The 16 critical trials were randomly presented together with 48 fillers. To increase variability, these included a number of manipulations in the speaker’s manner. Half of the filler utterances were fluent; the other half contained some other form of disfluency (e.g., a prolongation: “I aate... four oreos”) or a hedge suggesting uncertainty about the exact quantity eaten (e.g., “I ate maybe... three jelly babies”). Filler utterance types were distributed across speakers such that each speaker produced an even mix of fluent and non-fluent filler utterances. Filler trials also varied at the level of display. In half the filler displays, the distractor plate depicted a different quantity of the referent snack. In the other half, the distractor plate depicted a different snack, with half of these depicting the same quantities of each snack. This manipulation had the purpose of discouraging listeners from focusing only on the quantifier to disambiguate between the two plates on each trial. Filler displays were distributed such that each of the 8 speaker’s filler utterances were accompanied by a variety of filler display types. The same set of filler trials was used in all 4 experimental lists.

Procedure

The experiment was presented using OpenSesame 3.1.0 (Mathôt et al. 2012) on a 21 in. CRT monitor. Eye movements were monitored using an Eyelink 1000 Tower Mount system sampling at 500 Hz. Mouse coordinates were sampled at 50 Hz.

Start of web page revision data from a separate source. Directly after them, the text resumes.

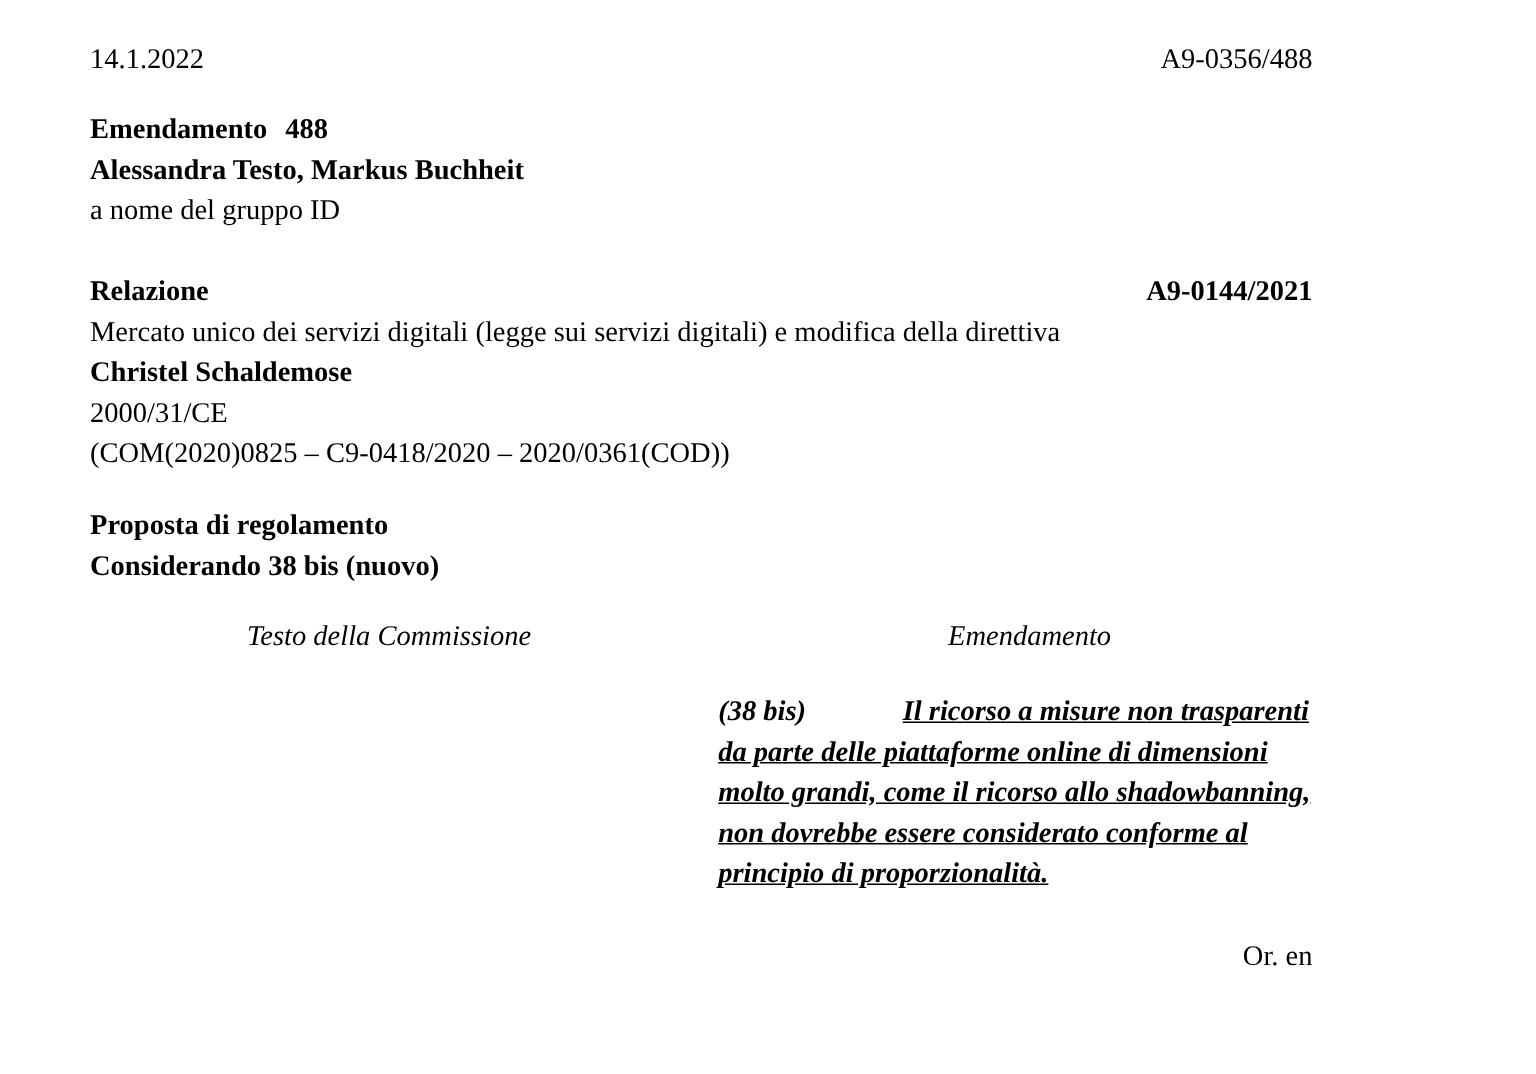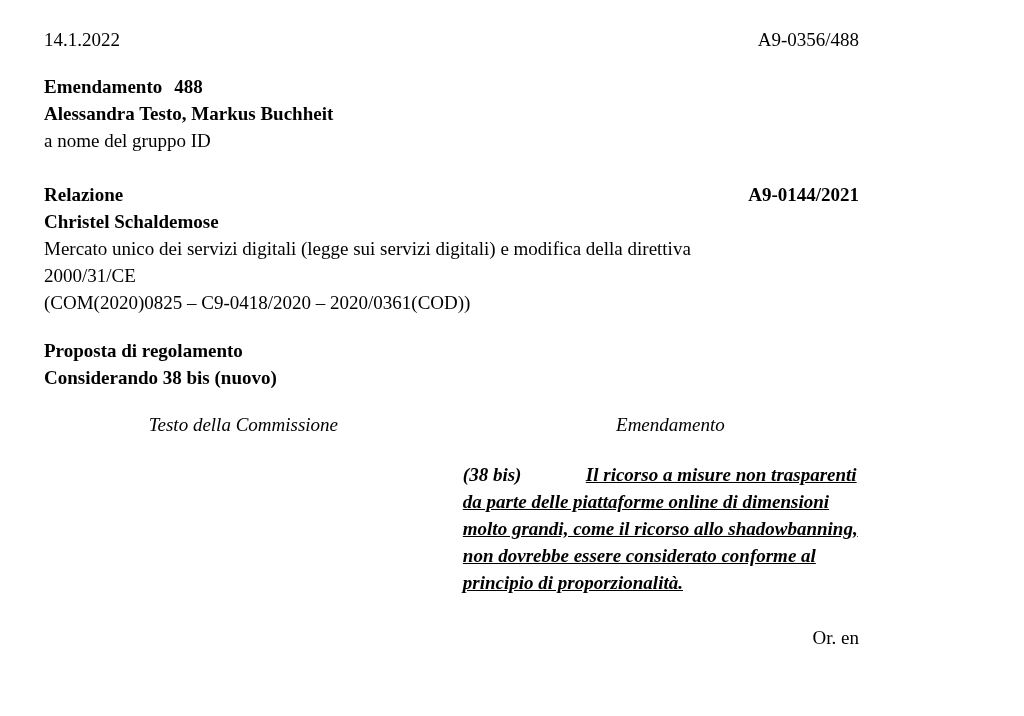--- a/index.html
+++ b/index.html
@@ -8,20 +8,21 @@
     width: 1024px;
     height: 716px;
     font-family: "Liberation Serif", "DejaVu Serif", serif;
     color: #000000;
     overflow: hidden;
   }
   .page {
     width: 968px;
     height: 716px;
     padding: 26px 109px 0 44px;
+    margin-left: 16px;
   }
   .line { font-size: 19px; line-height: 27px; }
   .bold { font-weight: bold; }
   .italic { font-style: italic; }
   .row {
     display: flex;
     justify-content: space-between;
     align-items: baseline;
   }
   .amendment-heading { margin-top: 20px; }
@@ -71,22 +72,22 @@
     <div class="line bold"><span>Emendamento</span><span class="amend-num">488</span></div>
     <div class="line bold">Alessandra Testo, Markus Buchheit</div>
     <div class="line">a nome del gruppo ID</div>
   </div>
 
   <div class="report-block">
     <div class="row line">
       <span class="bold">Relazione</span>
       <span class="bold">A9-0144/2021</span>
     </div>
+    <div class="line">Mercato unico dei servizi digitali (legge sui servizi digitali) e modifica della direttiva</div>
     <div class="line bold">Christel Schaldemose</div>
-    <div class="line">Mercato unico dei servizi digitali (legge sui servizi digitali) e modifica della direttiva</div>
     <div class="line">2000/31/CE</div>
     <div class="line">(COM(2020)0825 – C9-0418/2020 – 2020/0361(COD))</div>
   </div>
 
   <div class="subject-block">
     <div class="line bold">Proposta di regolamento</div>
     <div class="line bold">Considerando 38 bis (nuovo)</div>
   </div>
 
   <div class="columns-header">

Participants were first briefed on the cover story which established the context in which the utterances were produced. To corroborate the story, the instructions included a photo ostensibly taken of a participant taking part in the fictitious experiment.

Following the instructions, the eyetracker was calibrated. Between trials, participants underwent a manual drift correction using a central grey fixation dot. After this, the dot turned red for 500 ms to signal the start of the trial. Each trial began with a 1000 ms presentation of the two full plates containing 7 items each. This served to remind participants of the starting quantity of each snack item. The two plates were centred vertically and positioned horizontally left and right on the screen. This was followed by a 1000 ms preview of the actual quantities associated with each snack for the trial. After this, a mouse pointer appeared at the centre of the screen and playback of the utterance began. Participants were instructed to click on the plate depicting the quantity remaining based on the speaker’s description of what they ate. For example, if the participant heard “I ate five oreos”, they would click on the plate depicting two oreos. There was no feedback except in cases where participants failed to click on a plate within 5000 ms post-utterance offset, following which they received a message to respond more quickly. Participants underwent 4 practice trials and were given the opportunity to ask questions afterwards, before the main experiment began. None of the practice trials included the word some.

After the experiment, participants completed a post-test questionnaire in which they were asked (a) whether they noticed anything striking about the audio or visual stimuli, and (b) what they believed the experiment was investigating. Any participant who answered “yes” to the first question was asked to elaborate verbally on this during the debrief; a note was made if they mentioned being suspicious that the disfluencies were not naturally produced or that the audio had been scripted for the experiment. Participants were also questioned during debrief on whether they had suspected the authenticity of the cover story after the experimental manipulation had been revealed. Data from participants who questioned the authenticity of the recordings (1 participant) or did not believe the cover story (2) were excluded from analysis.

Results

Statistical analyses were carried out in R Version 3.3.3 (R Core Team 2017). Our analyses focused on listeners’ final interpretations of some for each utterance (plate clicked), response times, eye movements and mouse movements. For each dependent variable, we modelled the effect of manner of delivery (fluent/disfluent) individually for each display type (Ambiguous/Control). To evaluate the difference in the effect of manner on the two display types, we also ran an interaction model taking into account both manner and display as fixed effects. Predictors were mean centred in all analyses.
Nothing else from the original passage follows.